Nevertheless even KWin has parts which can be unit tested. And recently I added the very first test to KWin. In 4.8 the KConfig Update Script had a small bug which resulted in very rare cases in an incorrectly migrated configuration. When adding the KConfig Update Script for 4.9 I wanted to make sure that all possible upgrade paths are considered and therefore added the very first unit test for the KConfig Update Script.

With that the most important first step is done: the KWin source tree contains a tests directory and now it becomes easier to add further QtTestLib based tests. So when I recently started to refactor some code which can be unit tested I decided to go for adding a unit test together with the new implementation. And I must say it turned very useful – some minor bugs I added, could be easily spotted without any code investigations. Just the way I like it.

Unfortunately unit testing with QtTestLib allows only to test a very small portion of KWin. Anything interacting with the X-Server cannot be tested that way. Many parts require to be a window manager and as the situation is you can only have one window manager running. So a unit test would need to be a window manager and would interfere with the working system – nothing we want from a unit test.
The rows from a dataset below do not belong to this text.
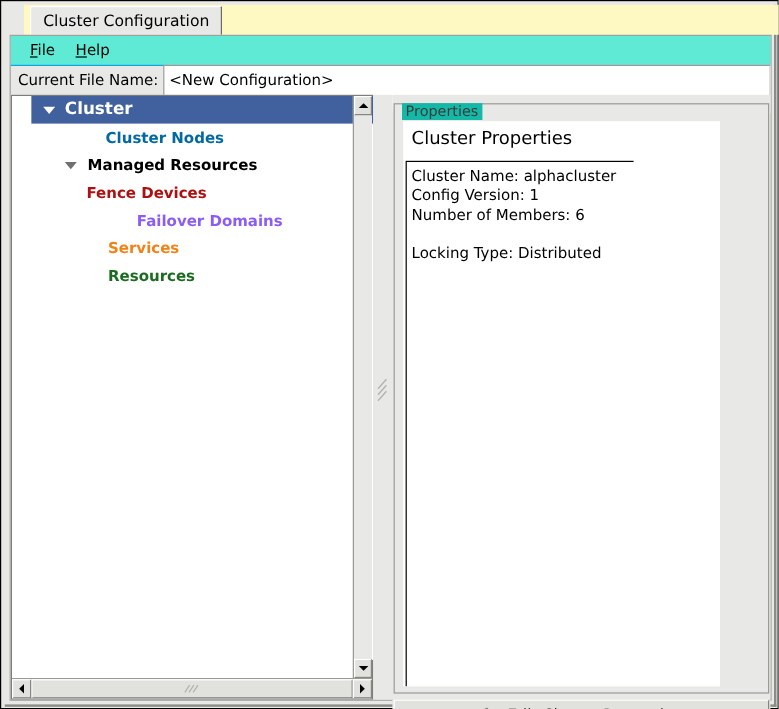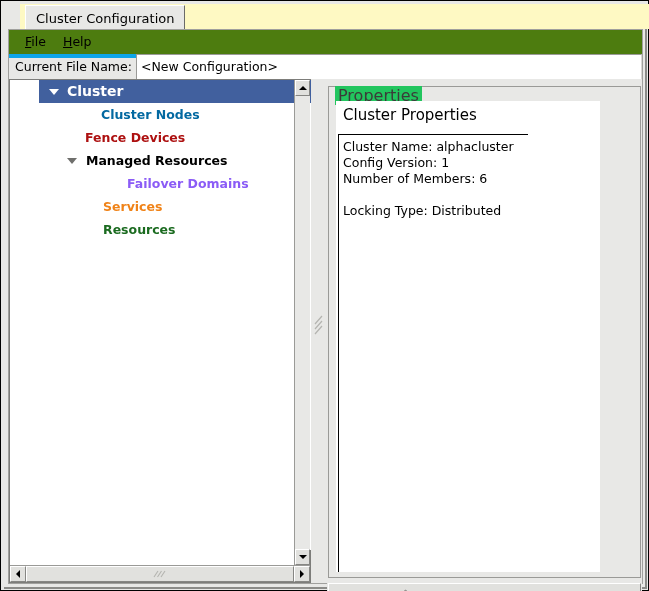"File" .menubar { background: #4d7c0f -> #5eead4; border-bottom: 4px solid #0ea5e9 -> 1px solid #0ea5e9 }
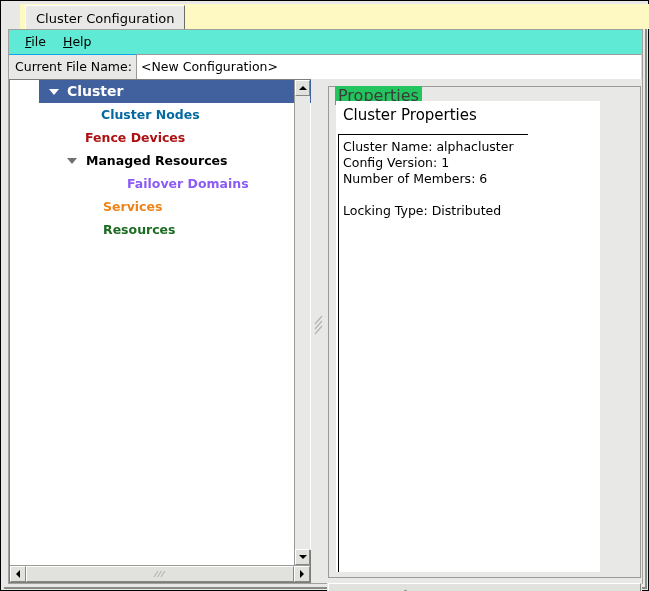"Cluster" .tree-viewport { left: 0 -> 16px; padding-left: 29px -> none }
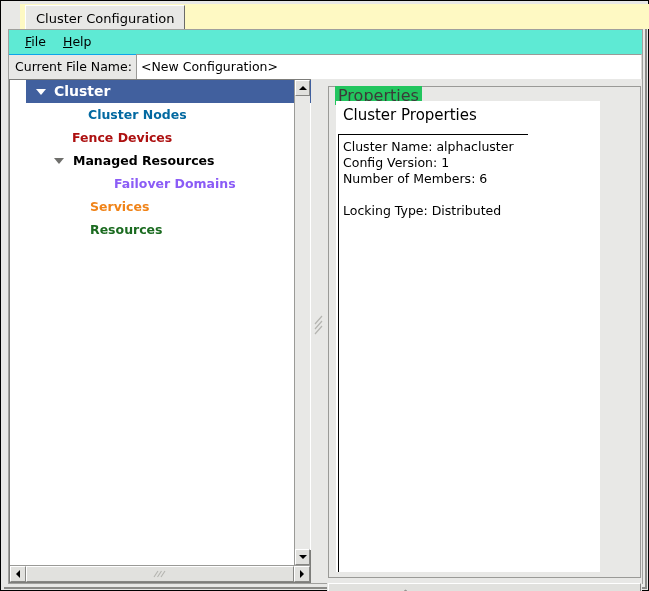"Properties" .border-title { background: #22c55e -> #14b8a6; font-size: 16px -> 12px }
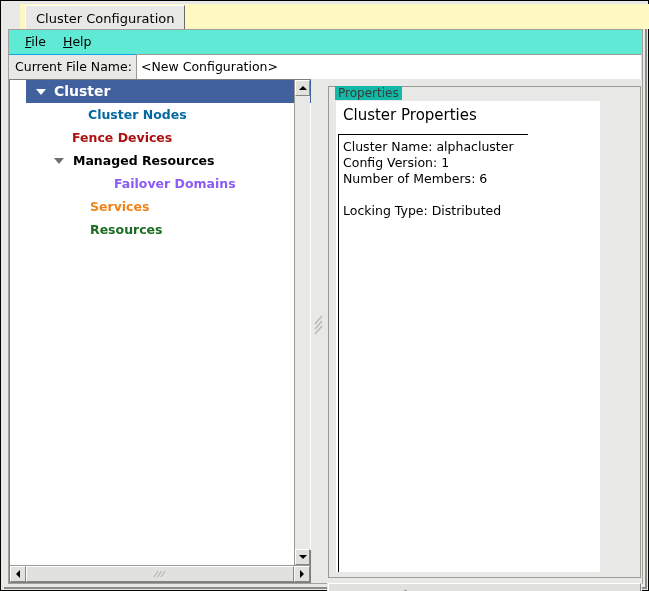"Fence Devices" div.tree-row { order: before "Managed Resources" -> after "Managed Resources" }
Given that we would have to basically start the full-blown KWin to perform tests which interact with the X-Server. Unit tests are out of scope and only integration tests seem feasible. But in fact running tests against a running KWin cannot work as it would interact with the running system. E.g. how to test that a window is set to keep above if there is a window rule that forces the same window to keep below.

This is a difficult topic to solve. We basically need a dedicated testing framework which starts a (nested) X-Server, starts KWin, performs a test and shuts down both KWin and the X-Server. A framework which is decoupled from the running system.

I’m currently supervising a Bachelor Thesis to evaluate the possibilities of such a framework and to implement a prototype tailored towards the needs of KWin. The current ideas look very promising and are based on KWin’s scripting capabilities by injecting KWin scripts to test certain functionality. I’m looking forward to this implementation as I hope that it will make our life easier – even if it will not be possible to run the tests on a Jenkins installation.

Also I really like the idea of working together with students. We already do that during GSoC, but there are so much more possibilities for FLOSS to work together with academics. Being it Bachelor Thesis or just seminar papers: FLOSS source code is a great area to work together with real world software and not just a demo application as it is so often the case at Universities.